### Task instructions
The lines from the top of the material through the line with "Espadrile med u" are to be set down exactly. Leave the pictures out.

═════ Available data

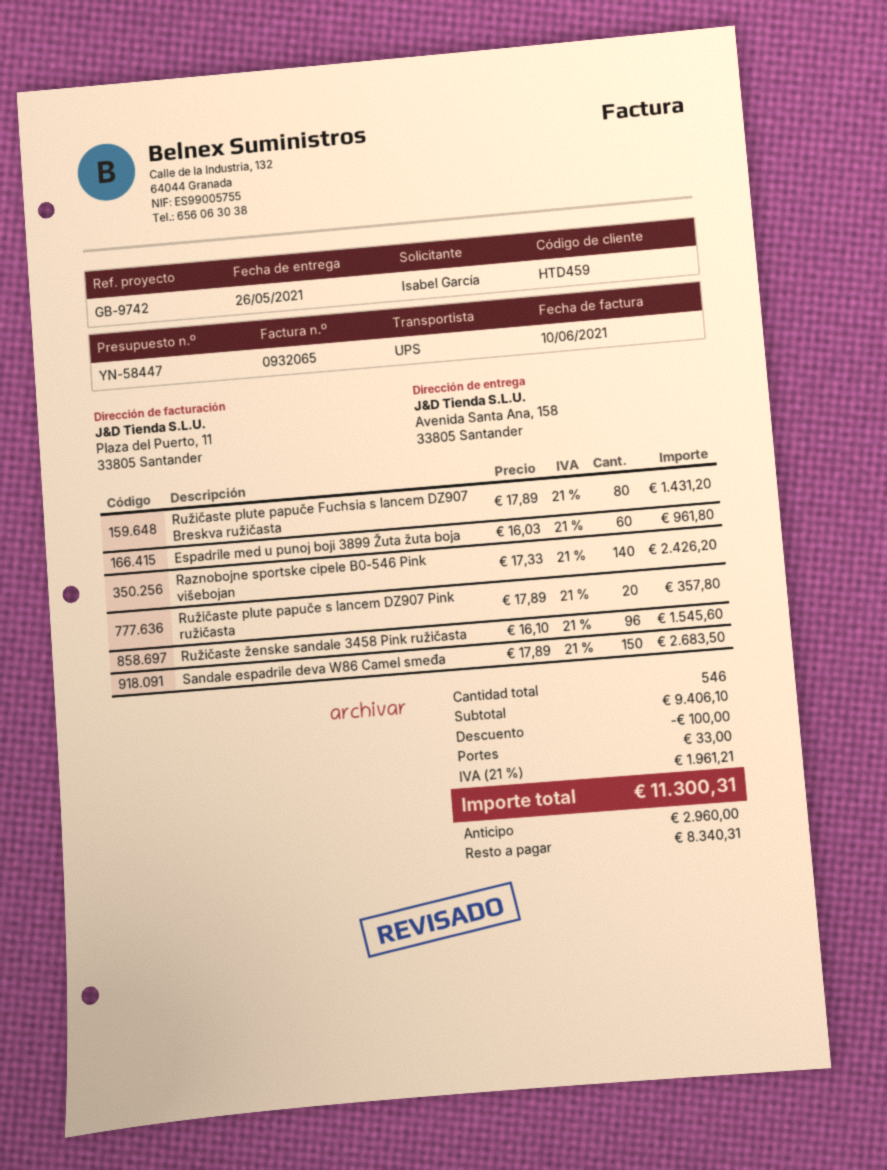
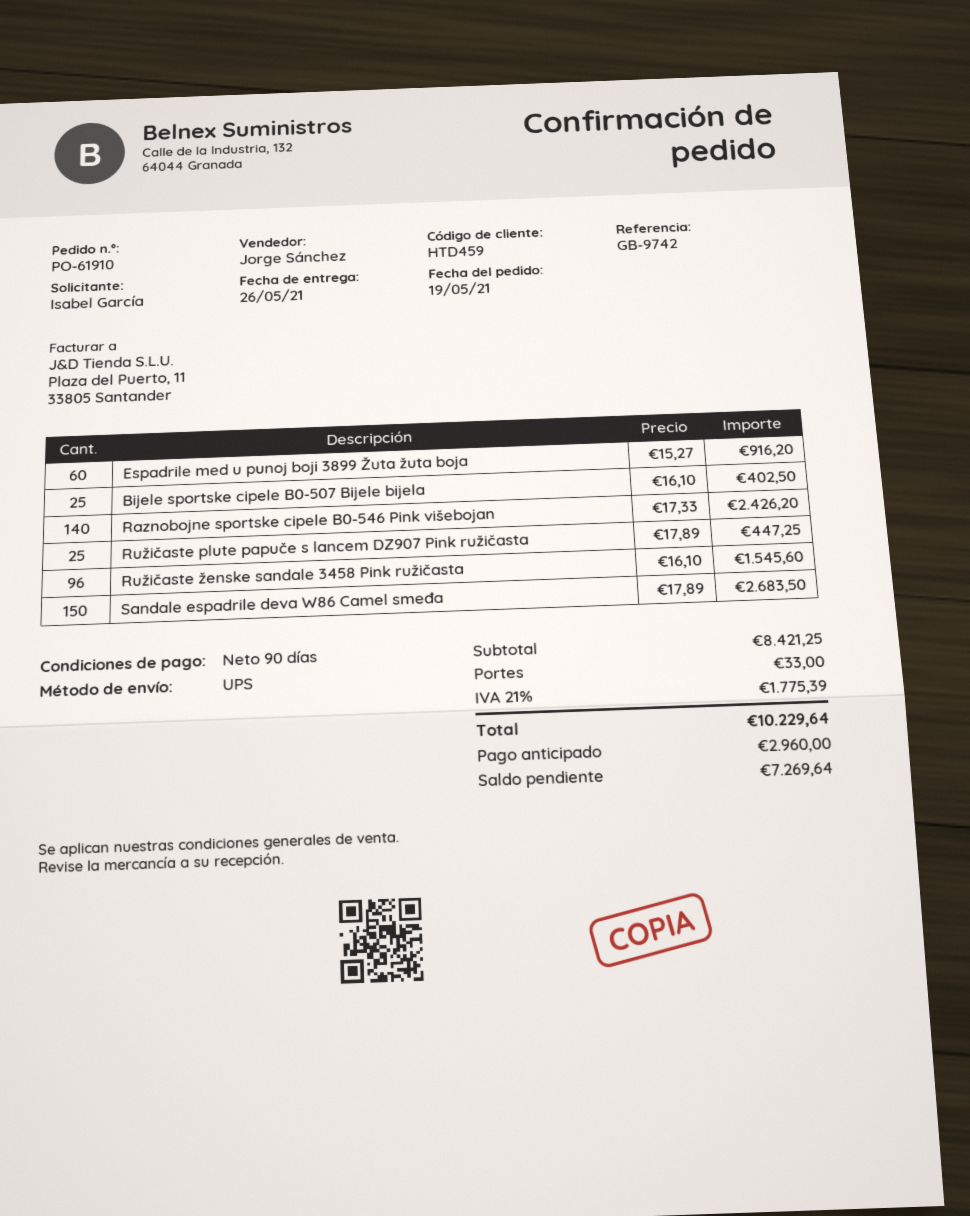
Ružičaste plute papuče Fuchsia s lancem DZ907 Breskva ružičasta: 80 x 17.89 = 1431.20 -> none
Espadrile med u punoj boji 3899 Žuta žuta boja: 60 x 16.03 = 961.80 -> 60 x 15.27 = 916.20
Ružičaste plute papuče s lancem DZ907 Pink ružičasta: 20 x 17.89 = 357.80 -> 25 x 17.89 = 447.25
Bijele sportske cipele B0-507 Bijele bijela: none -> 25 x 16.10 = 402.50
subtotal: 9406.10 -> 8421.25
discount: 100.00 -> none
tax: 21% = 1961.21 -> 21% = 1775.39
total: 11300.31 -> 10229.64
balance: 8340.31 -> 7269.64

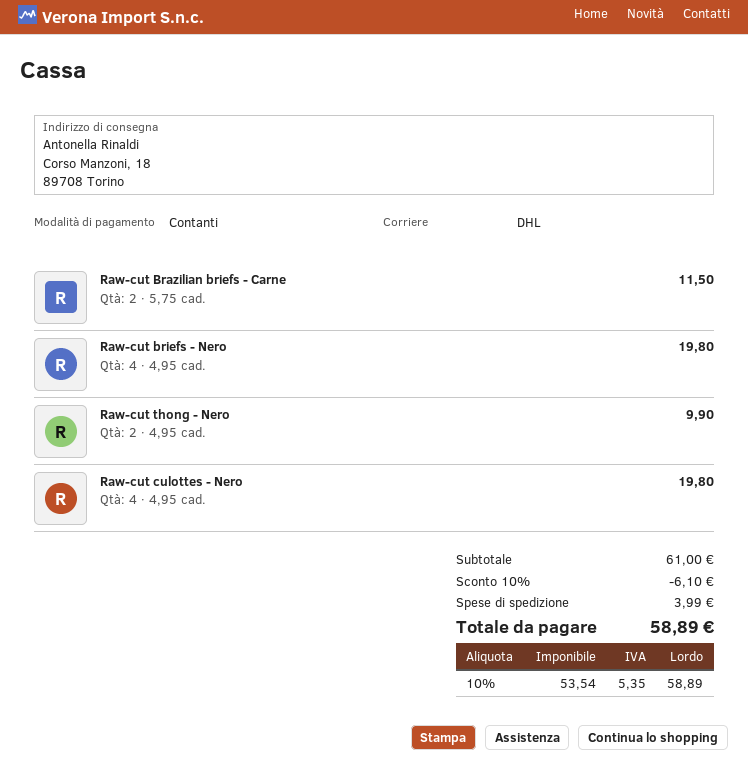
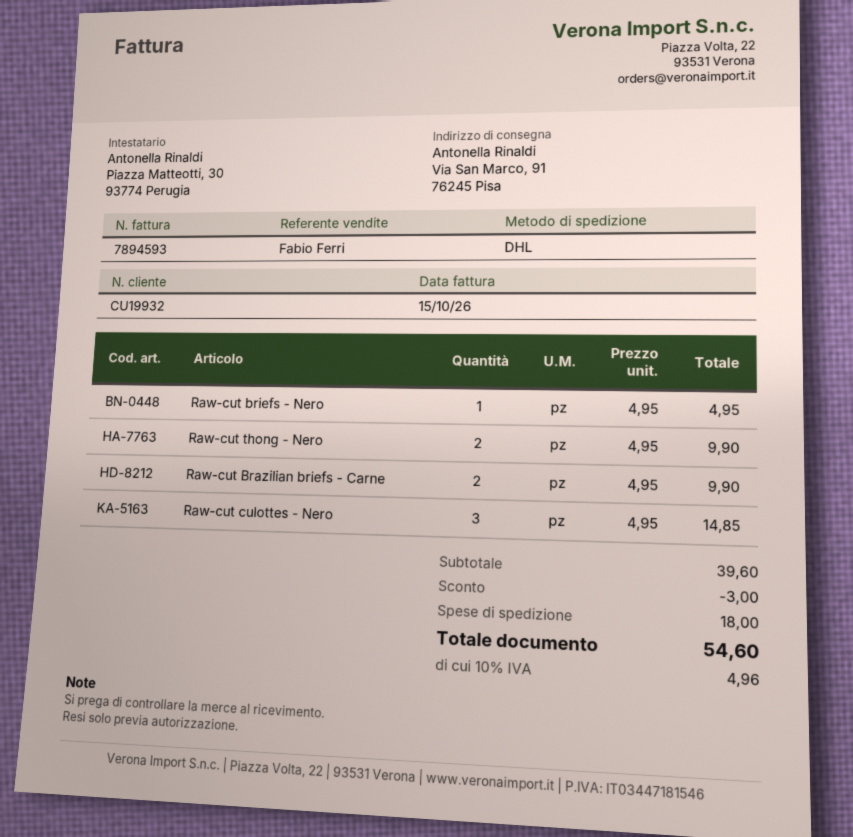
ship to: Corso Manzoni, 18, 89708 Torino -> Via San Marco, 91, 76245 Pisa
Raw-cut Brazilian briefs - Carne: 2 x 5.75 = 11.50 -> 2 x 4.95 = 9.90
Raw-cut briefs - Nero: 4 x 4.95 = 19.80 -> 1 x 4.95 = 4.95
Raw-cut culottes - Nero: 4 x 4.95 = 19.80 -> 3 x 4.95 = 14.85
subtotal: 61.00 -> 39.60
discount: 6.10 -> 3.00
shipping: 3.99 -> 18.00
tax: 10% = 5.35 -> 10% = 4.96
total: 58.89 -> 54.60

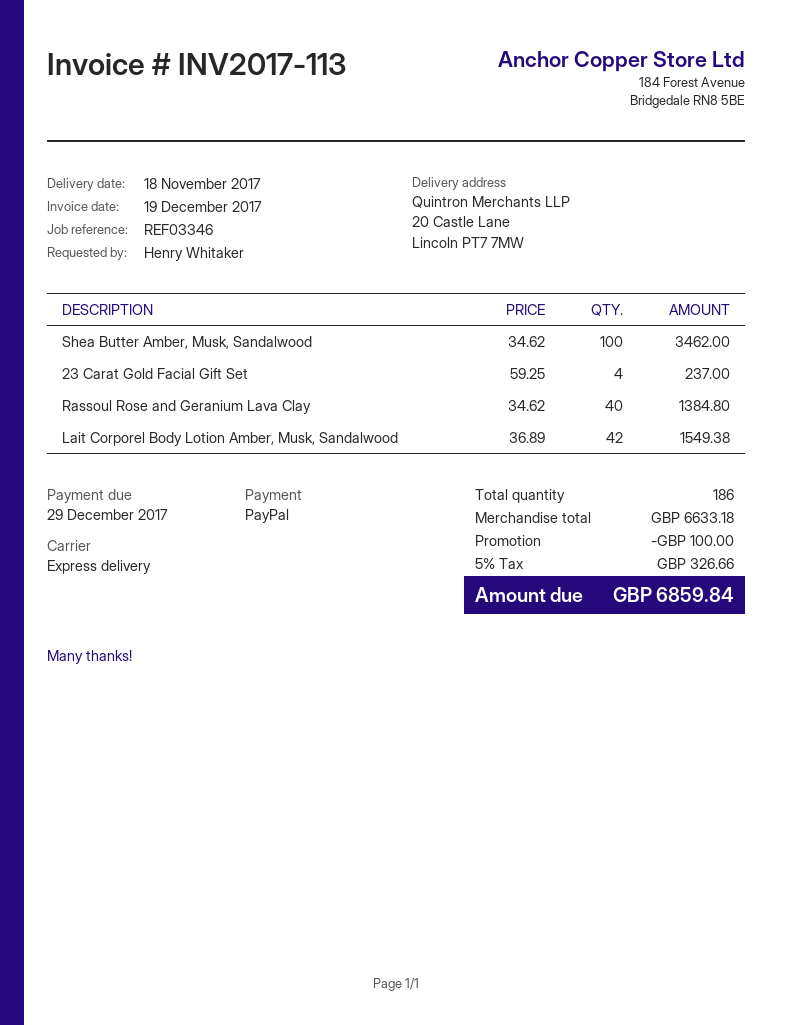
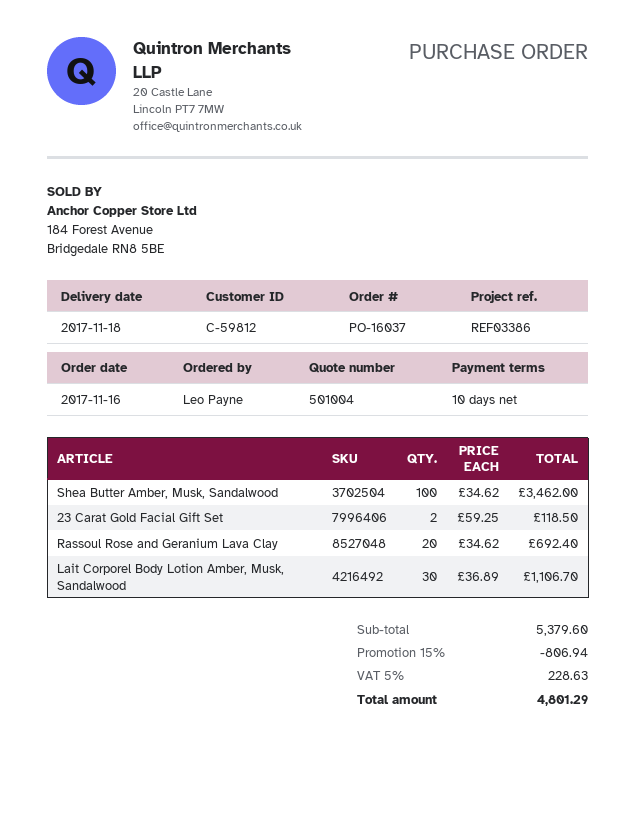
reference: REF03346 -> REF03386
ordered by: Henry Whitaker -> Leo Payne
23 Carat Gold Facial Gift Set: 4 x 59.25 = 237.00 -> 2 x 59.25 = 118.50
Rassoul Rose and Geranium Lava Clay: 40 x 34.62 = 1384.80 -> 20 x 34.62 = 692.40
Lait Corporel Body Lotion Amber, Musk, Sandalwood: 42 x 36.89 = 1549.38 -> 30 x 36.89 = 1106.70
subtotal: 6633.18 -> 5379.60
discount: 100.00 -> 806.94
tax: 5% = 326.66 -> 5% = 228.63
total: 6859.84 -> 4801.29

══════════

### Solution to this exercise
Ružičaste plute papuče Fuchsia s lancem DZ907 Breskva ružičasta: 80 x 17.89 = 1431.20 -> none
Espadrile med u punoj boji 3899 Žuta žuta boja: 60 x 16.03 = 961.80 -> 60 x 15.27 = 916.20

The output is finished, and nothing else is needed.